Exercise details. Count the lines below that include the word "items", then give that number and no other words.

# # # # #

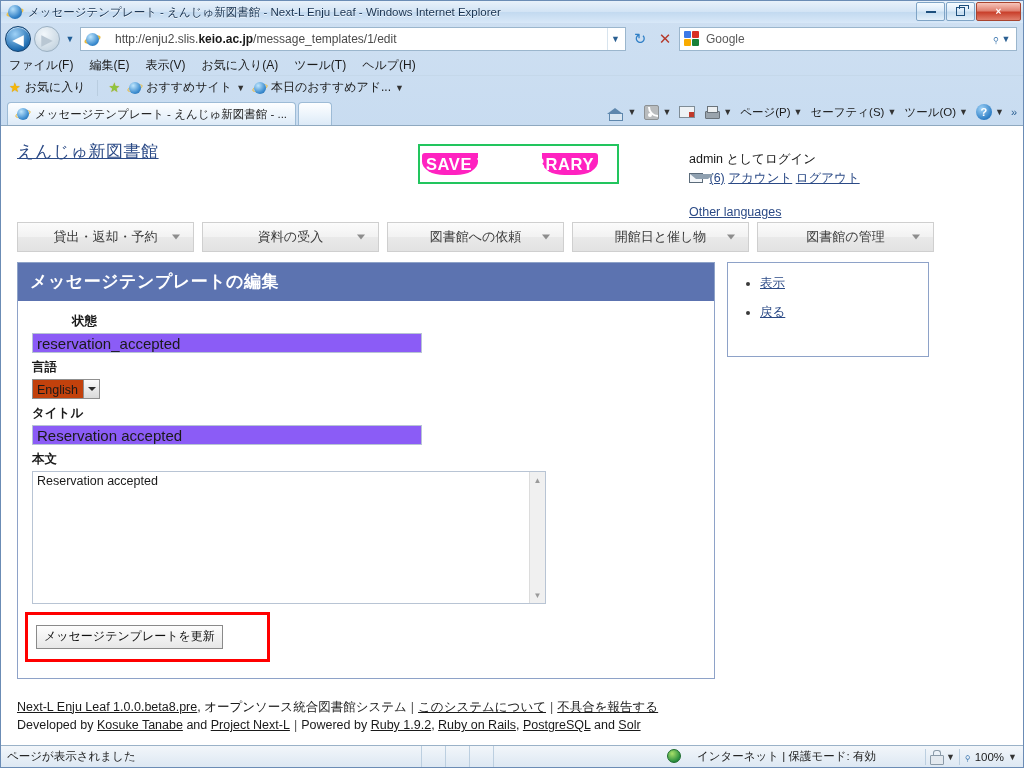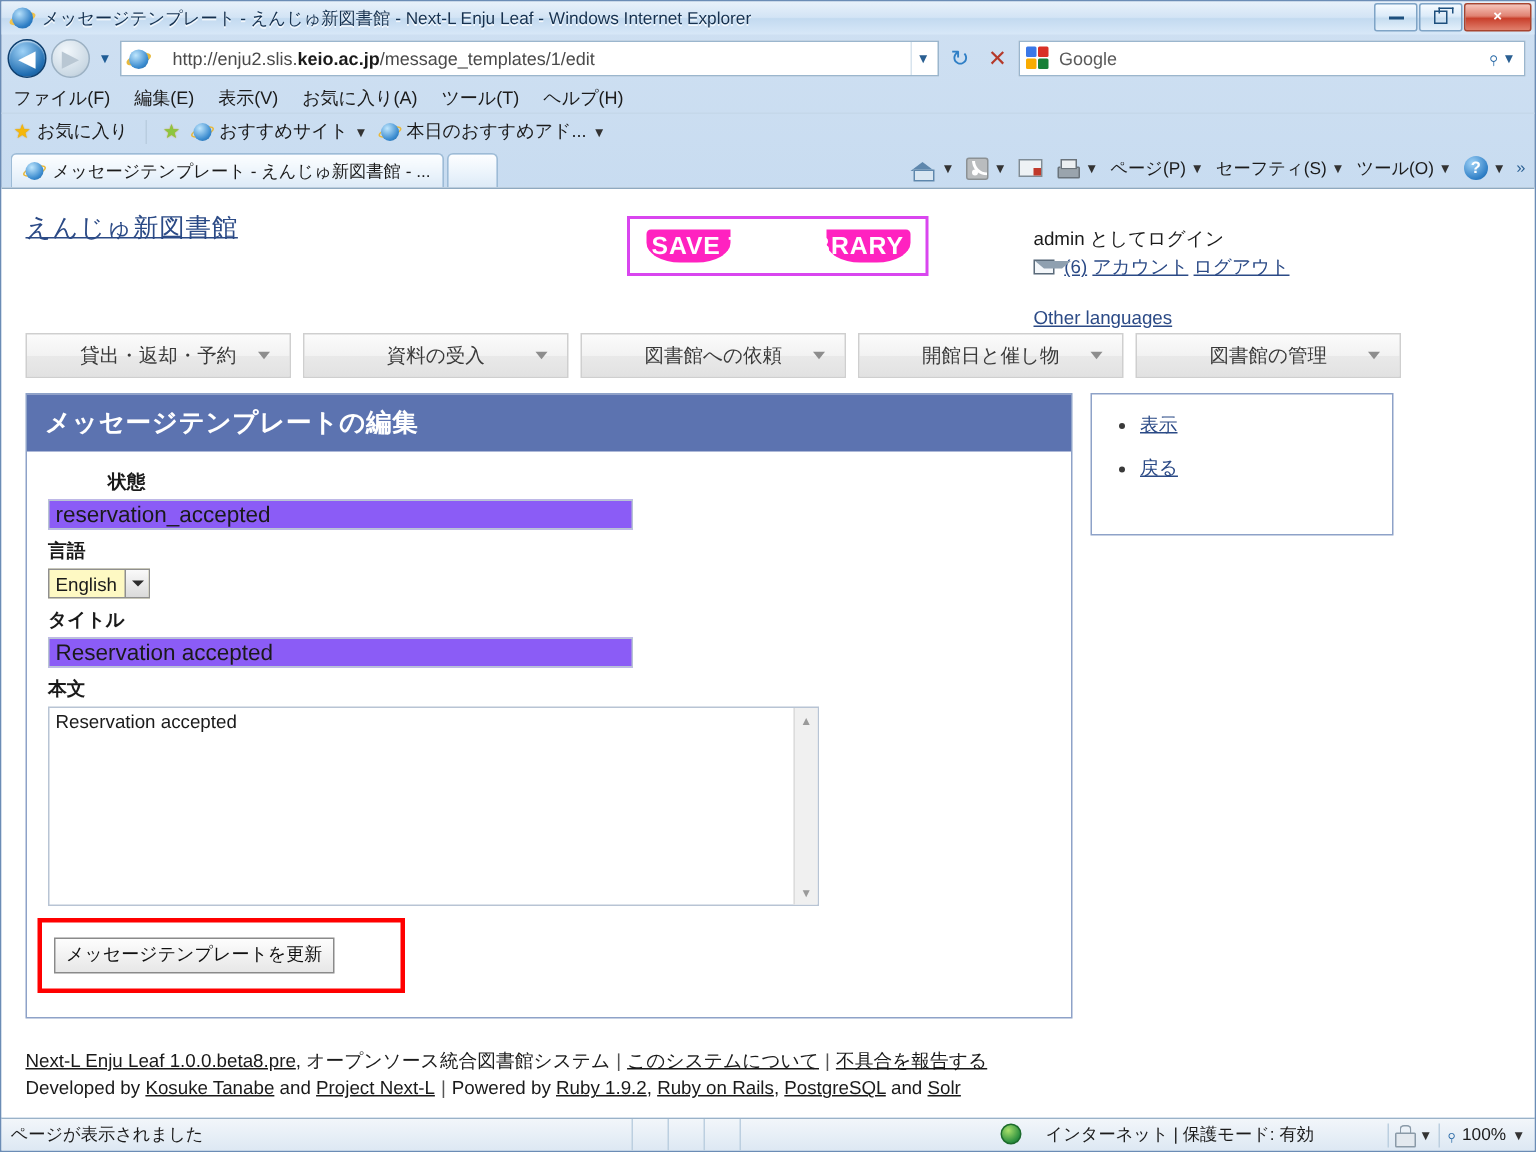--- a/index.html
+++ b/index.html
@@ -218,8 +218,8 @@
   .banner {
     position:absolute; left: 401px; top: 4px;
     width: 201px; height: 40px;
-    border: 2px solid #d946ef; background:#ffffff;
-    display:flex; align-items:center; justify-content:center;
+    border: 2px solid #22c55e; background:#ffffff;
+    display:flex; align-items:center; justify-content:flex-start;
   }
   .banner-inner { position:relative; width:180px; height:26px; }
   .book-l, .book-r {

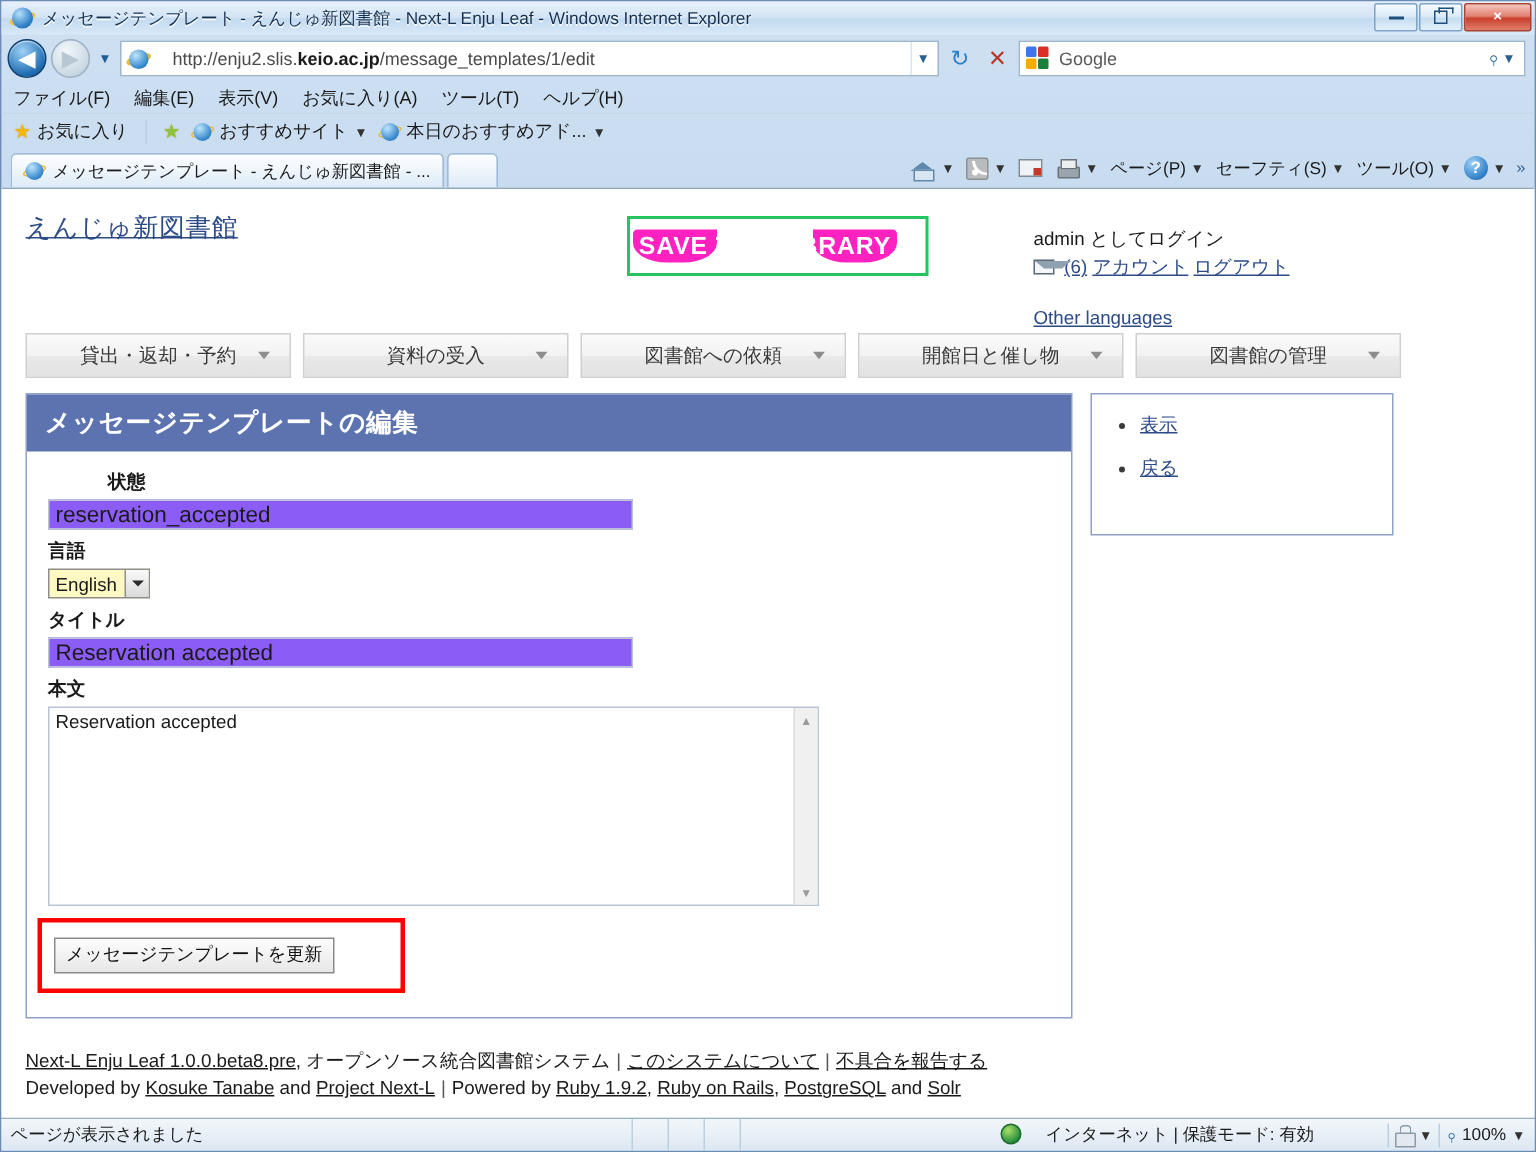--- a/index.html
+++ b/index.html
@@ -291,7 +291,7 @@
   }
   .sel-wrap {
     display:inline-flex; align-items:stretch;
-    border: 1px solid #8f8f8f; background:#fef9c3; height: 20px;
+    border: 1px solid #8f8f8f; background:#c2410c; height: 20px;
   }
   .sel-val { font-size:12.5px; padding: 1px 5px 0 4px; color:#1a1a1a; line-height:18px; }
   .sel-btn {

# # # # #

Response below. 3